Contrary to the English situation, the Welsh Rugby Players’ Association and Welsh rugby’s governing body have agreed that the players of all four Welsh professional teams will take a pay cut of 25% for a period of three months, subject to players receiving certain minimum amounts.

Interestingly, the standard Scottish Professional Football League players’ contract contains a schedule which provides that contracts are suspended in the event of the league being suspended, unless “the club is exempted from such suspension or the club otherwise determines”. This open-ended clause is understood to cover the current situation and provides clubs with significant bargaining power in seeking to reach agreement on pay cuts.

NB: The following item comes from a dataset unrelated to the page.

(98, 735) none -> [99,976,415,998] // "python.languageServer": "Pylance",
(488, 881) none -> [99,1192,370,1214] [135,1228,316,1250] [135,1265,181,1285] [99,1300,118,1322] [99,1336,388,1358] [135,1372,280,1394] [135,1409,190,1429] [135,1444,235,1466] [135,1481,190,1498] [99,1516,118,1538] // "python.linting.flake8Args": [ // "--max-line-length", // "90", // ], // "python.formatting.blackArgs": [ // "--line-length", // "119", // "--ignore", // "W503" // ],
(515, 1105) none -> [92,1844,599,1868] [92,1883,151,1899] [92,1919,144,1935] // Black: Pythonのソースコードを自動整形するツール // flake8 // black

In the United States, the current collective agreement between the National Basketball Association and the players’ union, the National Basketball Players Association, contains a force majeure clause that provides specifically for epidemics. The clause states that for every game which is cancelled due to such an event, players will receive 1.08% less of their remuneration for the entire season. The season has been suspended indefinitely. ESPN reported that against this background, the league and the players’ union have agreed that beginning in May, 25% of players’ salaries will be held in escrow (i.e. held in trust), with conditional repayment depending on the number of games which are ultimately cancelled. The agreement allows for the league to enforce the force majeure clause and for reductions to be gradually implemented during the current season and into the 2020/21 season. If no further games are played, each player will lose approximately one quarter of their total salaries for the season.